I was working on a much larger project but my boss wanted me to take a small break. There was a small data export project that was required by another division. The support group said it was trying to find the best solution but they were really stringing the business group along. First analyzing one technology and making promises of delivery, then starting all over with another technology a few months later. The process had been going on for more than two years with no solution in sight. The business department, with managements approval went directly to IT with a few questions.
Is this possible?
What is the estimate?
The IT department did a small proof of concept over a few weeks to check the feasibility of such an interface. Well, despite being in the middle of summer vacations it was possible to rally enough of the business people and the IT people to have a successful test. It was suggested with a very modest budget and 4 – 6 months of developer time it was possible to deliver all of the business departments requested functionality.
Of course the business group rushed back to their boss two levels above everyone else to insist that this was the path to success for the future. Thus it was ordered from the big boss himself to the support team that IT should do the data export for the business department.

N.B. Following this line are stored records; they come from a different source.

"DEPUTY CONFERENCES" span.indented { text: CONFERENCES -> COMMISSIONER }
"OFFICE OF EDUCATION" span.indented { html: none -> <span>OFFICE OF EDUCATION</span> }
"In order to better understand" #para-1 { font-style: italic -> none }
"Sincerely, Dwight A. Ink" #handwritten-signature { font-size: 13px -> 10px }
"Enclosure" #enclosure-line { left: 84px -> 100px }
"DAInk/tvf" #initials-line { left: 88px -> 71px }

In order to continue, we would need the same expert resource who did the proof of concept. All this was made more complicated by the fact that management had just told the bosses to reduce the number of external consultants, and so each boss had passed this golden nugget of wisdom to his subordinate until it hit our bosses boss. Well, it was more of a historical anomaly that we had three guys working in one group from two different companies who were supporting the financial interfaces.

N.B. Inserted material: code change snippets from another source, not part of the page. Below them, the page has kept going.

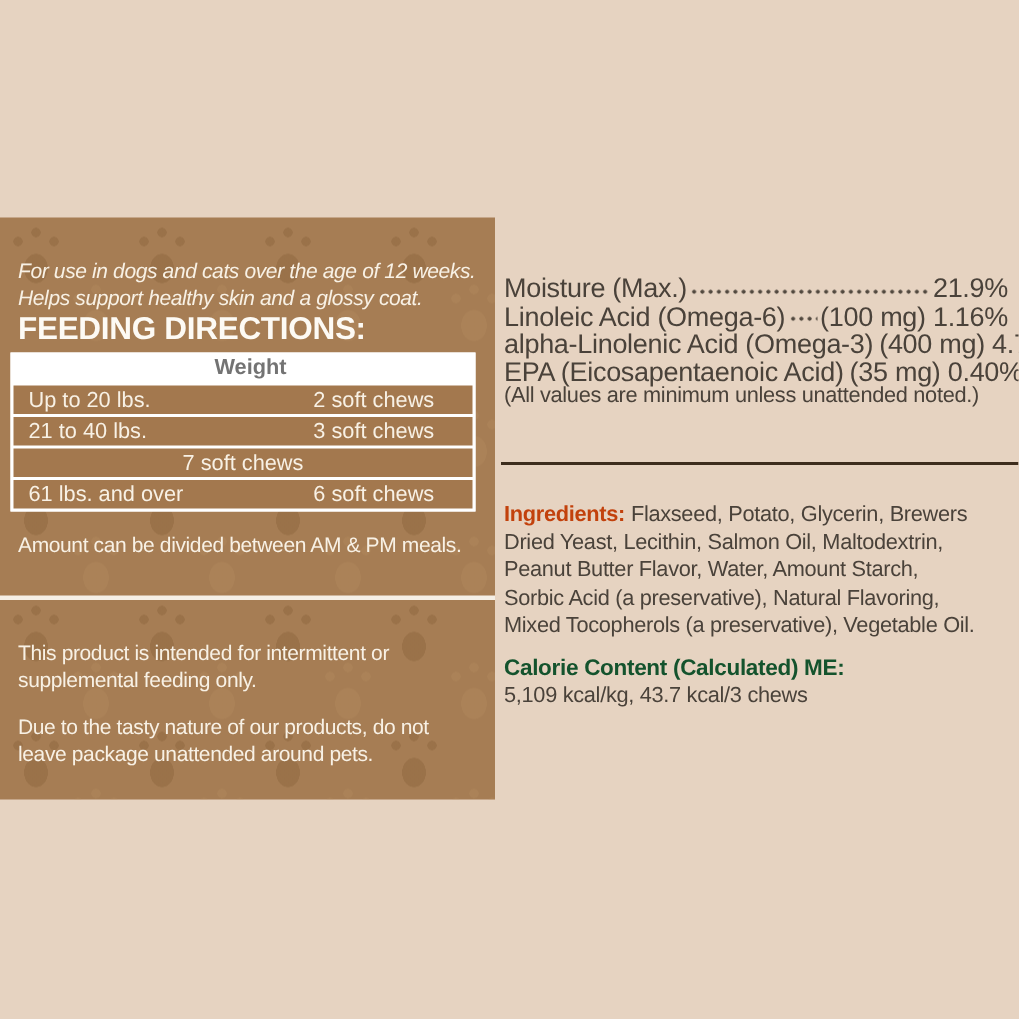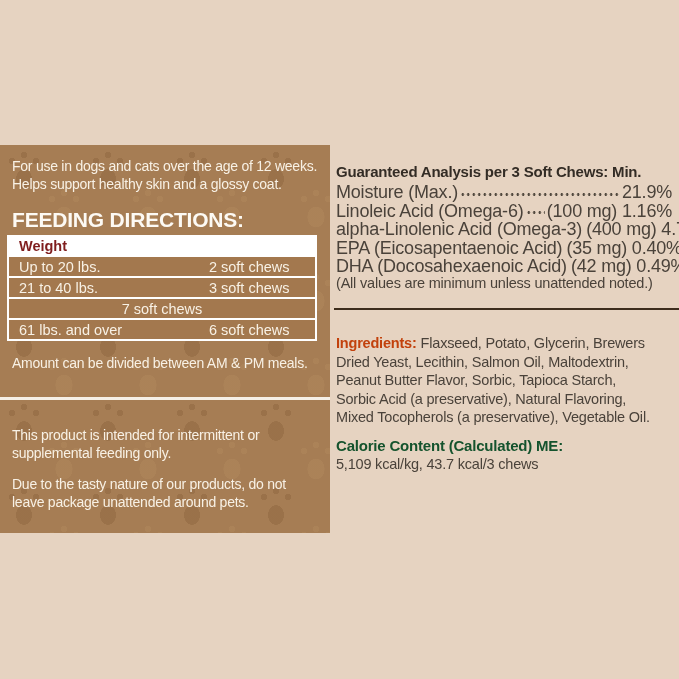"For use in dogs and" .intro { font-style: none -> italic; top: 12px -> 26px }
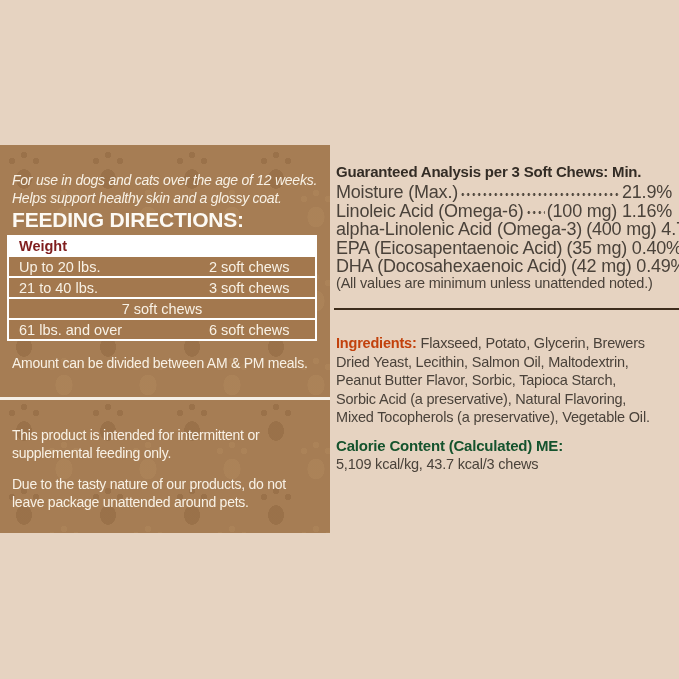"Guaranteed Analysis per 3 Soft" div.ga-title { html: <div>Guaranteed Analysis per 3 Soft Chews: Min.</div> -> none }
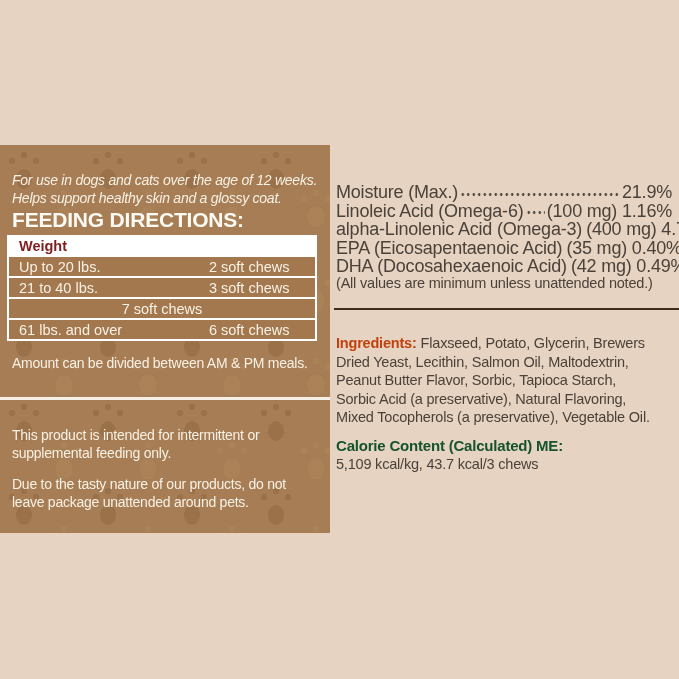"Weight" .fhead { color: #7f1d1d -> #737373; flex-direction: none -> column }
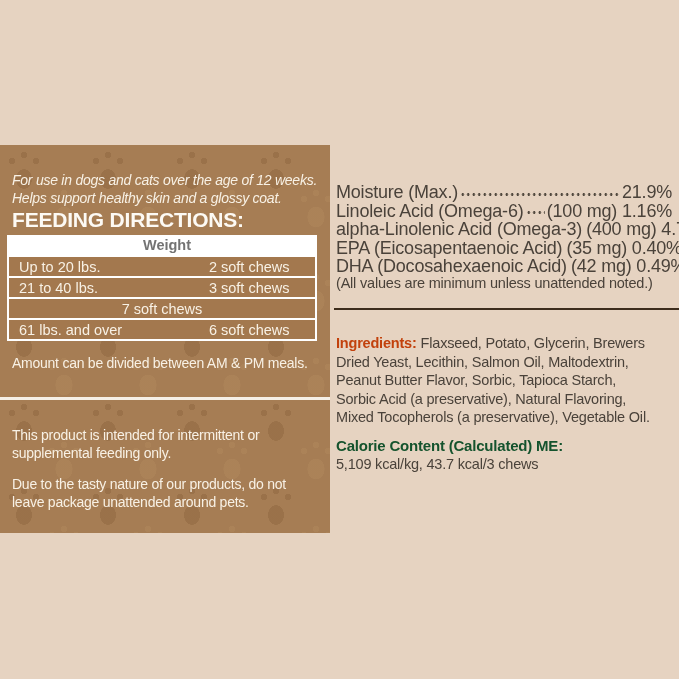"DHA (Docosahexaenoic Acid)" div.ga-row { html: <div> <span>DHA (Docosahexaenoic Acid)</span> <span></span> <span>(42 mg) 0.49%</span> </div> -> none }
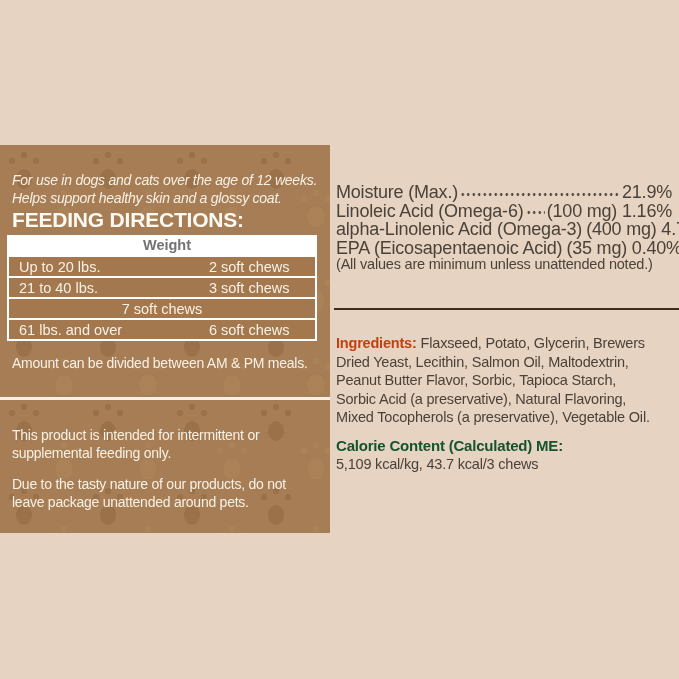"Peanut Butter Flavor, Sorbic, Tapioca" div.ing-line { text: Sorbic, Tapioca -> Water, Amount }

In the same way that most fairy tales start, a long time ago in the deepest unlit corner of the building was an interface team and they were staffed by a single company. This company shall remain nameless as it offers no addition insight on how things happen (or don’t happen).
Over the years the technical support group was slowly being whittled down due to attrition as well as design. One of the remaining project people, Paul, was tempted to go work for a small insurance company that was starting to get into banking and so he jumped at the opportunity. But Paul was a good guy and was familiar with the interfaces that he had supported all those long years, so rather than a nice clean formal handover of the interfaces his new company stepped up and offered their services to fill Paul’s spot with, well, Paul.

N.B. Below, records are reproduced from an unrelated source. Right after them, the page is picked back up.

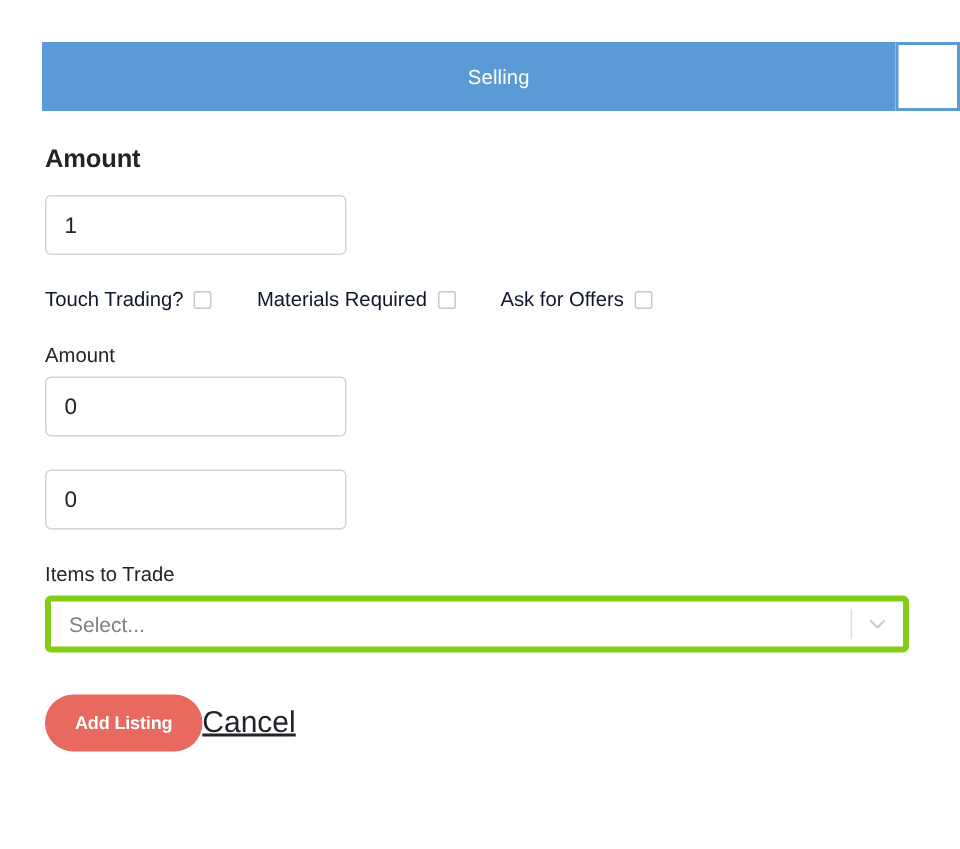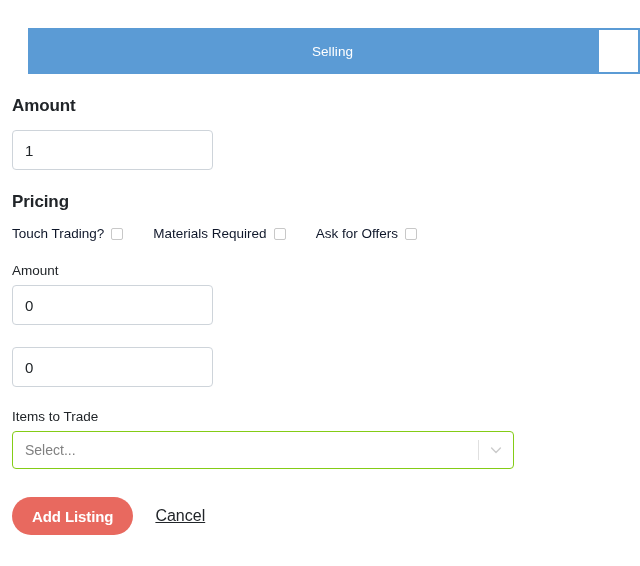"Amount" .form { left: 12px -> 30px }
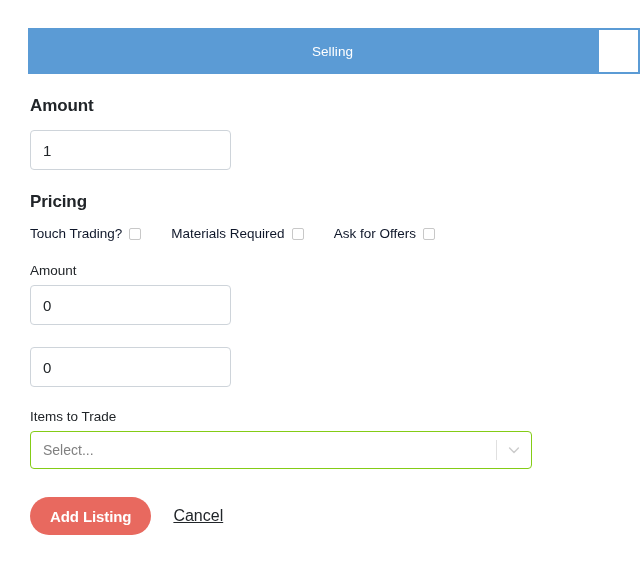"Pricing" h2.section-title { html: <h2>Pricing</h2> -> none }
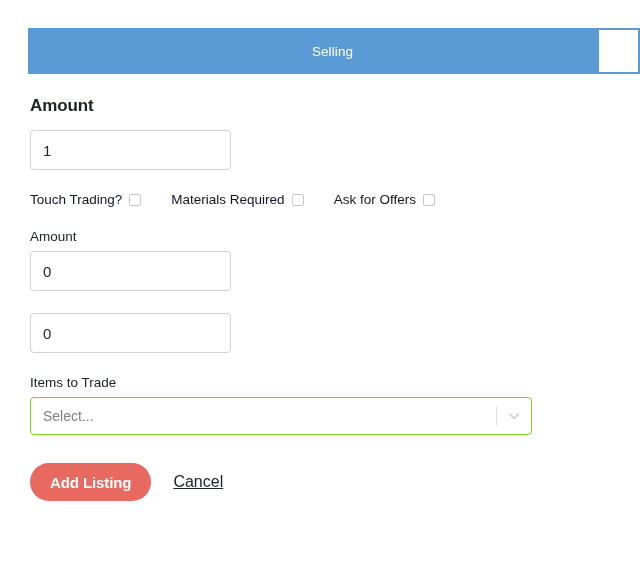"Select..." .select-control { border: 1px solid #84cc16 -> 4px solid #84cc16; width: 502px -> 576px }
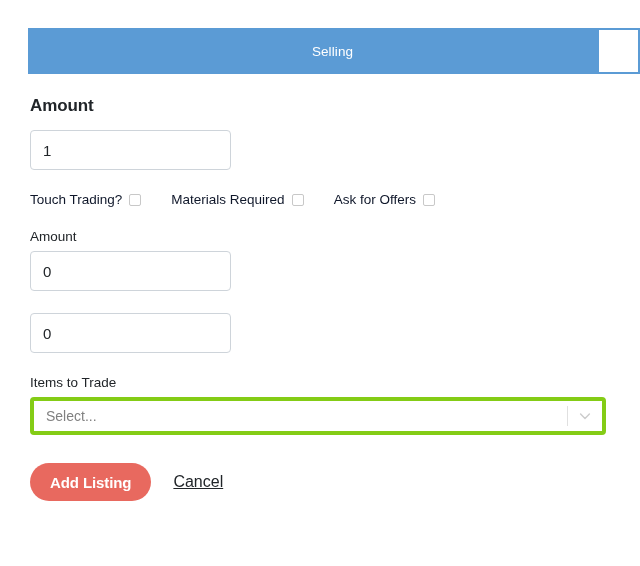"Add Listing" .btn-primary { font-size: 15px -> 12px }
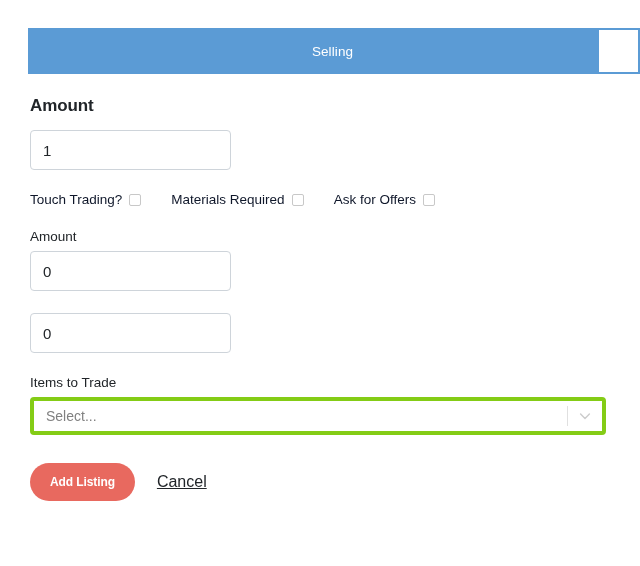"Cancel" .btn-link { font-size: 16px -> 20px; margin-left: 22px -> none }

Then came the dark time, when financial ruin cast clouds over all horizon and the support contracts were made more and more restrictive for less and less cash. This strange constellation was accepted due to the current budgetary strains. Eventually Paul gave way to Martin, Andreas, and finally Zachary. Zachary was a very quick study and learned his tasks and became indispensable
in his own area.
Yet, Zachary was no match for Boss Finley who had a real penchant for following dictates from above despite how unrealistic they were. The handover was never formally made but according to all the contracts Martin and Juergen who were officially supporting all activities related to Zachary’s interfaces.
Thus a plan was hatched by my boss. We would try and get approval for Zachary to create the new extract program. If we could do this we would have Zach back at his desk and all the “know how” for his interfaces would be once again under our control. However, if Zach was supporting his old interfaces then who would create the data extract program. We will have Zach supporting the interfaces that Juergen and Martin should be supporting so then Juergen and Martin would write the extract. Actually, as bizarre as it sounds, it could just work.
It was the end of the year and there was the usual end of year budget fiddling, but we managed to get our resource. Zach would start a bit later than expected but he was back at his desk before the end of January. The project team was not ready for him so he did general support and ad hoc tasks.
The project itself should be starting in February or March but Zach, or well, Juergen could start immediately.
Well, work did not start immediately, but use of the budget did and for that reason it was actually lucky that Zach didn’t start until the end of January. However, work on the data extract was indeed well underway by the first of March. It would have been great style to begin with a specification describing which systems reports would be required, which fields would be extracted, and what the format the output would look like. Yet most of these questions had been answered during the proof of concept, the format was decided in the interim to be simply a comma separate file as the project group still didn’t really exist yet. Most everything was clear.
It was not so clear cut to the support group who owned the system and who did not want the export to take place. There were two reasons for this. The good and the petty. The good reason was that any new data extract processes that should be installed on their system could impact them and thus must be thoroughly vetted. The petty reason was that if indeed this new data export was successful, then a portion of their kingdom (and budget) would be going to another department, and they just couldn’t have that.
This meant we had to write a specification including testing and performance. It is not that these are unreasonable requests but typically this was the type of request that should have been done after the proof of concept seven months before, or perhaps even at the analysis for a budget 4 months prior. Shucks, it could have been requested at the beginning of the year prior to the external resource being contracted.
It seems to be a bit of gamesmanship between different groups especially when the IT department gave an estimate that was perhaps 20% of the time and cost of the support groups estimate for purchasing and configuring some additional software.